Beatrice continuou encarando-a, sem dizer uma palavra. Mas ela não tinha terminado ainda:

— O que eu devia ter feito? Era pior do que a morte. E Philipp também ficou muito transtornado. Ele estava arrasado. Nós dois estávamos. E achamos conforto um no outro. Casamos. — ela deu uma risada sem humor. — Mas nunca fomos felizes. De fato, desde que Diana nasceu, nunca estivemos tão distantes.
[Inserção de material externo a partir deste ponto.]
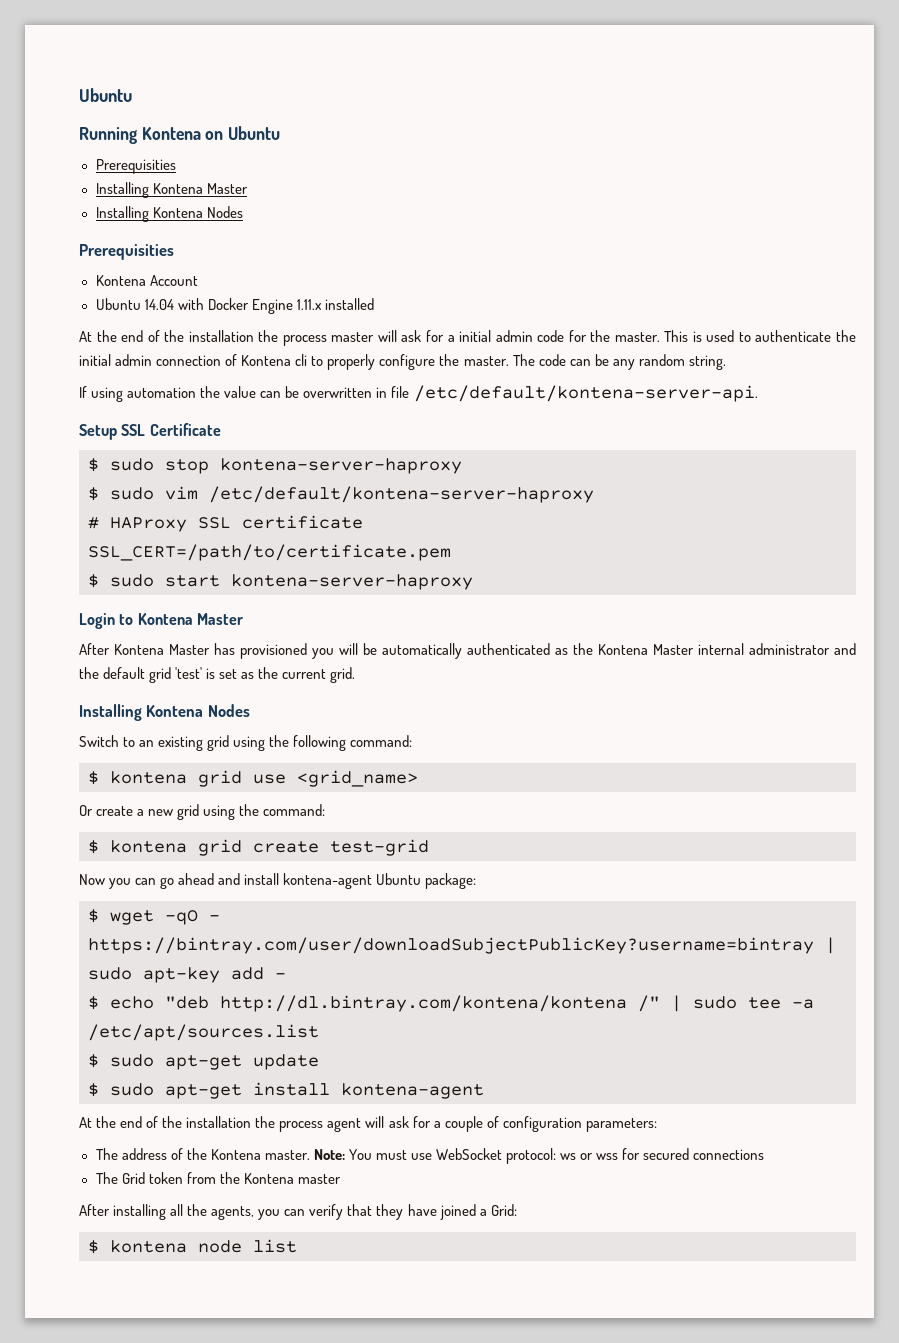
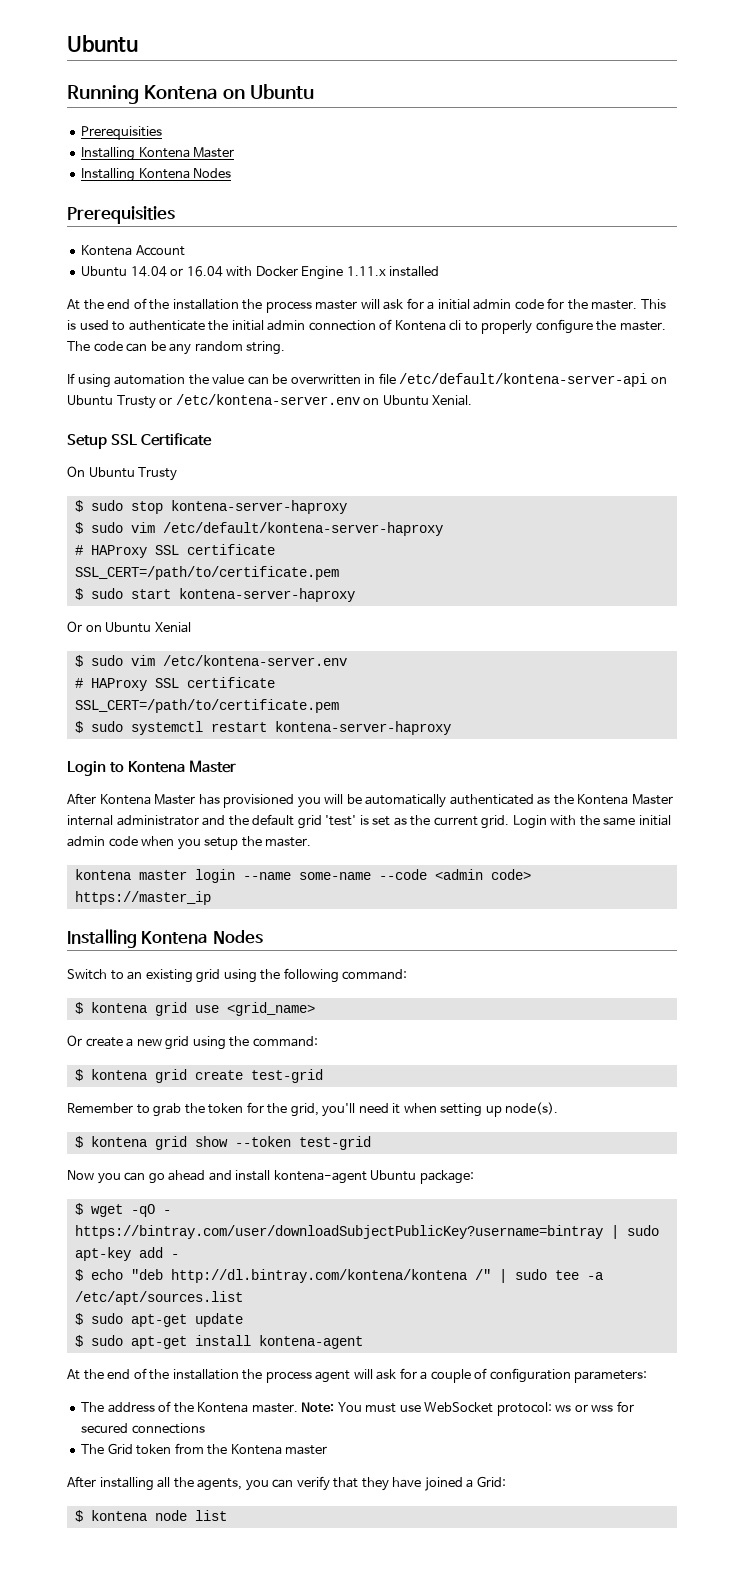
- Ubuntu 14.04 with Docker Engine 1.11.x installed
+ Ubuntu 14.04 or 16.04 with Docker Engine 1.11.x installed
- If using automation the value can be overwritten in file /etc/default/kontena-server-api.
+ If using automation the value can be overwritten in file /etc/default/kontena-server-api on Ubuntu Trusty or /etc/kontena-server.env on Ubuntu Xenial.
+ On Ubuntu Trusty
+ Or on Ubuntu Xenial
+ $ sudo vim /etc/kontena-server.env
+ # HAProxy SSL certificate
+ SSL_CERT=/path/to/certificate.pem
+ $ sudo systemctl restart kontena-server-haproxy
+ Login with the same initial admin code when you setup the master.
+ kontena master login --name some-name --code <admin code> https://master_ip
+ Remember to grab the token for the grid, you'll need it when setting up node(s).
+ $ kontena grid show --token test-grid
E então, quando ficou claro que não receberia nada de Triz diante de seu desabafo repentino e desesperado, nenhuma palavra e nenhum gesto, ela se virou e partiu atrás de seu marido.

Quando Bea voltou para o lado de William, a limonada ainda estava intocada ao lado dele. Ela se sentou... E tão logo tinha se acomodado na manta, ele abriu a boca e disse:

— Abby, — murmurou, com uma voz inexpressiva. — acho que talvez tenha esquecido de lhe dar um detalhe importante sobre aquela história que lhe contei.

Triz não pediu para que ele explicasse o que queria dizer. Ela já tinha entendido. Mas não queria vê-lo dizer aquelas palavras, pois elas confirmavam que a teoria que tecera nos últimos minutos estava certa:

— A mulher que não me acompanhou para o campo de guerra. Ela se casou com um barão, eu a contei. Mas não mencionei o nome do sujeito, mencionei? Ela casou-se com Philipp, meu meio irmão. O atual Barão Dashwood.